◆ AVAILABLE RECORDS ◆
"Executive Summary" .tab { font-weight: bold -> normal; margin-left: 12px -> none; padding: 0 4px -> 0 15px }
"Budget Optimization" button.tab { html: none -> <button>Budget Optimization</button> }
--
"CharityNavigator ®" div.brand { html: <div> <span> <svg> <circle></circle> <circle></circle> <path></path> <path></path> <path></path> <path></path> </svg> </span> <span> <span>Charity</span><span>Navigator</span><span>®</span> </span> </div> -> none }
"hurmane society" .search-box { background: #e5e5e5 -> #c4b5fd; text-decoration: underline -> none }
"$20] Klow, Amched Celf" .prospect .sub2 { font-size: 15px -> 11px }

◆ HOW TO COMPLETE THIS TASK ◆
All lines in the listing above that contain "html" should be shown.

◆ RESPONSE BOX ◆
"Budget Optimization" button.tab { html: none -> <button>Budget Optimization</button> }
"CharityNavigator ®" div.brand { html: <div> <span> <svg> <circle></circle> <circle></circle> <path></path> <path></path> <path></path> <path></path> </svg> </span> <span> <span>Charity</span><span>Navigator</span><span>®</span> </span> </div> -> none }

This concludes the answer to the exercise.